* [Directions]
Find the line with "order number: 90690 -> 96090" in the entries below. Repeat it, every following line, and the line with "total: 325.81 -> 230.25", exactly and with nothing added.

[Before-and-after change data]
::::

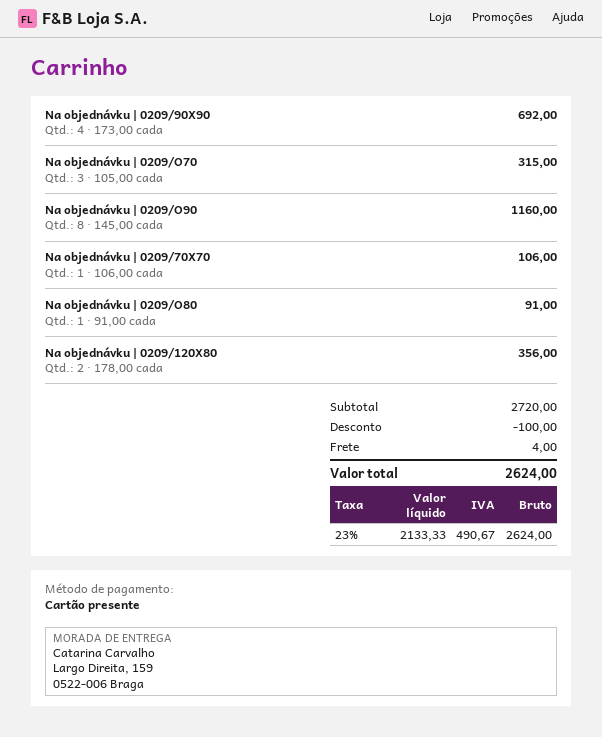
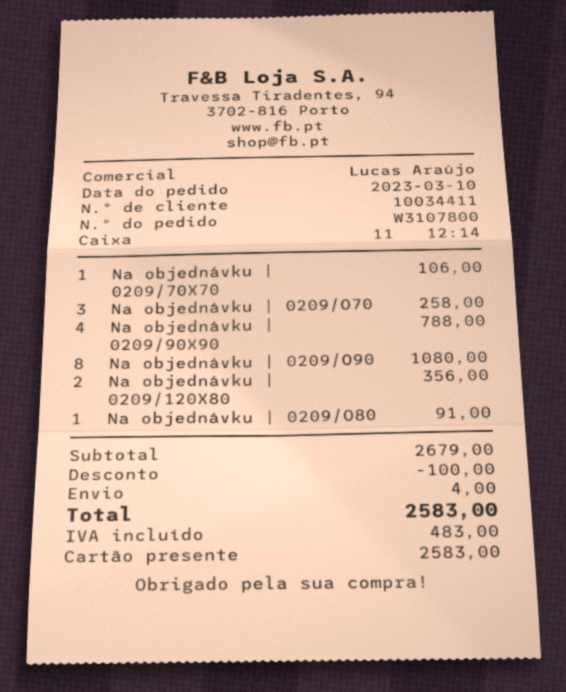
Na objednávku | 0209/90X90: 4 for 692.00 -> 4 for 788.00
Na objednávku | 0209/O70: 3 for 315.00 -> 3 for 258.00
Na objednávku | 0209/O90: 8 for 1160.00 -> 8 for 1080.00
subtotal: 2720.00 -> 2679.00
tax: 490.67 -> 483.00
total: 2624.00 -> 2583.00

::::

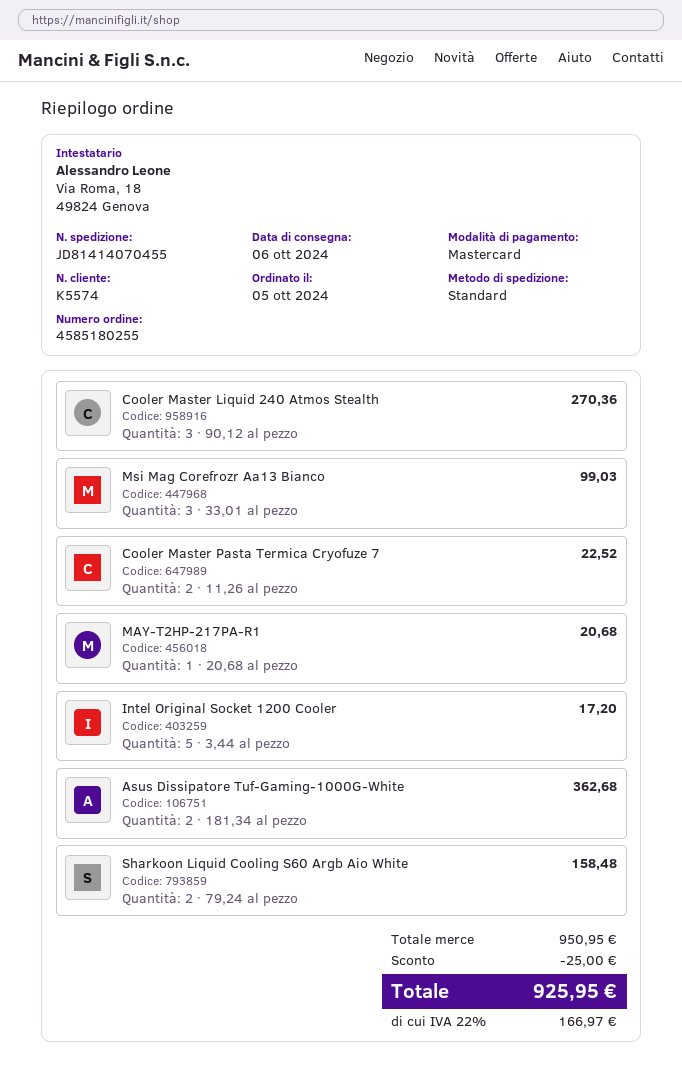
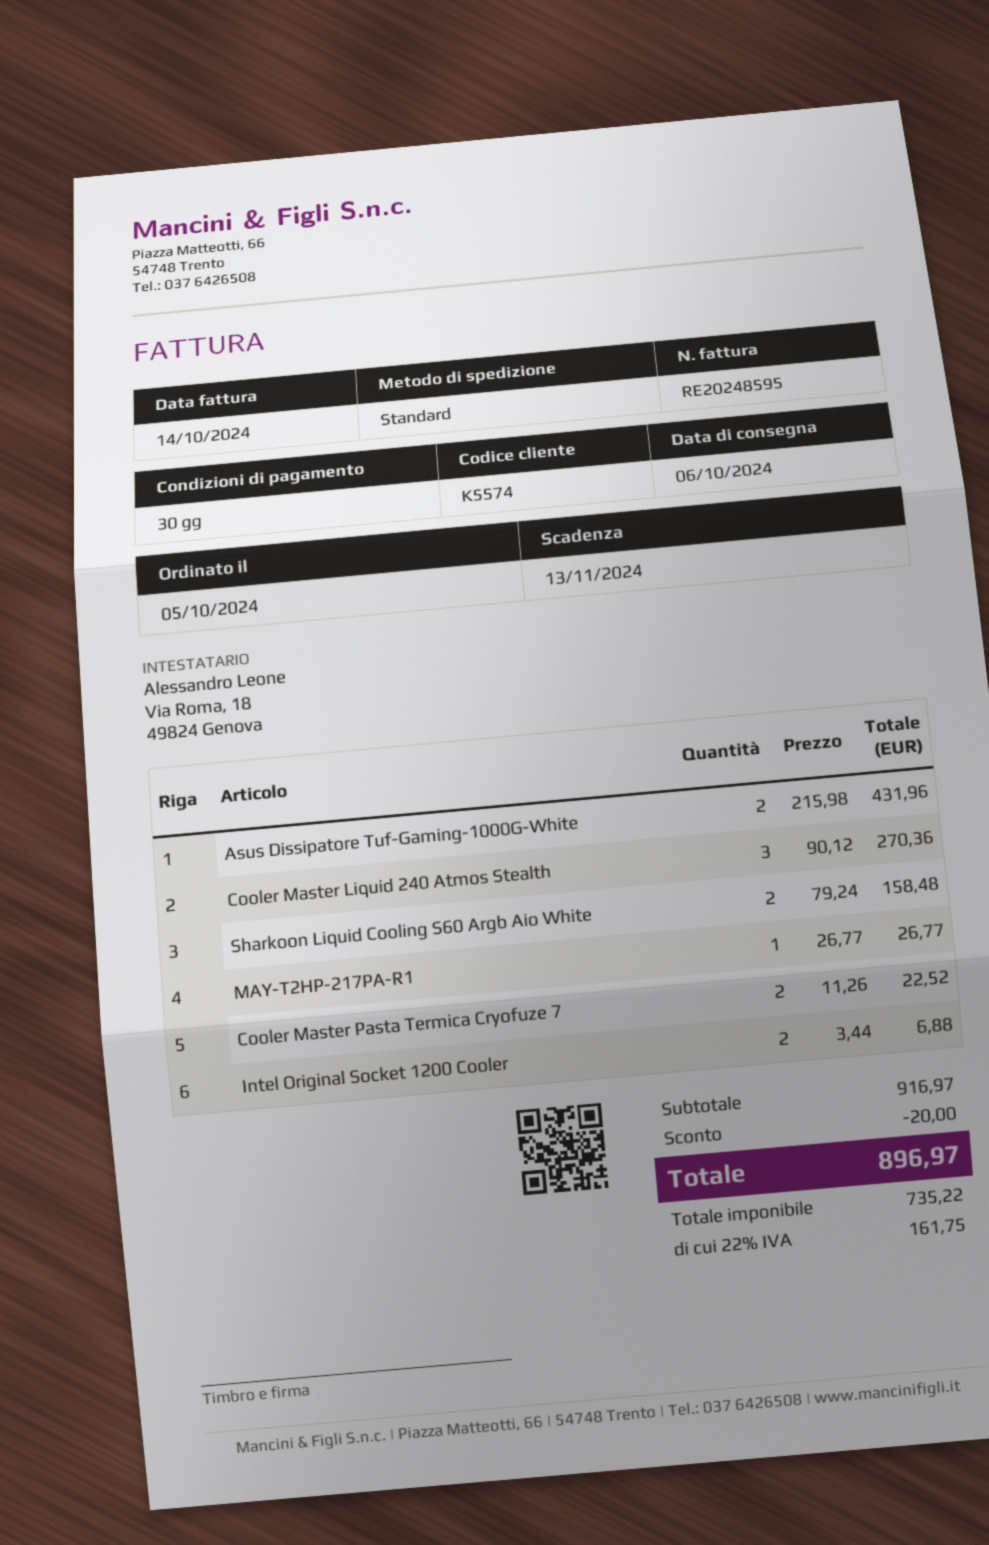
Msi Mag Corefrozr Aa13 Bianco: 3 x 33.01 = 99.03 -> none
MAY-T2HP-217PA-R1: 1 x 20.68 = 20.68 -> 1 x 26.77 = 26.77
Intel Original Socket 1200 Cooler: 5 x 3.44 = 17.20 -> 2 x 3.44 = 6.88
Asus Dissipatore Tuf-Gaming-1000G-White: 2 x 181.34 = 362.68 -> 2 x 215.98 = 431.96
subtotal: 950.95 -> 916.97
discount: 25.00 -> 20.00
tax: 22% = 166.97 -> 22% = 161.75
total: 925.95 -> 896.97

::::

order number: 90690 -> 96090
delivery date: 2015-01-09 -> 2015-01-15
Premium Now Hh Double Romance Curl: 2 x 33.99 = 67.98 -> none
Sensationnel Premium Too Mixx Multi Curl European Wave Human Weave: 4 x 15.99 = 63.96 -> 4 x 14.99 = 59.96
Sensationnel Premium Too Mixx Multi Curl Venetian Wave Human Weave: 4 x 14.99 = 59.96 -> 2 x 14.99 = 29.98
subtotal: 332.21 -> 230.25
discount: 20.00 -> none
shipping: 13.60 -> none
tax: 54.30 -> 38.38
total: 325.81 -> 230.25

::::

* [Response box]
order number: 90690 -> 96090
delivery date: 2015-01-09 -> 2015-01-15
Premium Now Hh Double Romance Curl: 2 x 33.99 = 67.98 -> none
Sensationnel Premium Too Mixx Multi Curl European Wave Human Weave: 4 x 15.99 = 63.96 -> 4 x 14.99 = 59.96
Sensationnel Premium Too Mixx Multi Curl Venetian Wave Human Weave: 4 x 14.99 = 59.96 -> 2 x 14.99 = 29.98
subtotal: 332.21 -> 230.25
discount: 20.00 -> none
shipping: 13.60 -> none
tax: 54.30 -> 38.38
total: 325.81 -> 230.25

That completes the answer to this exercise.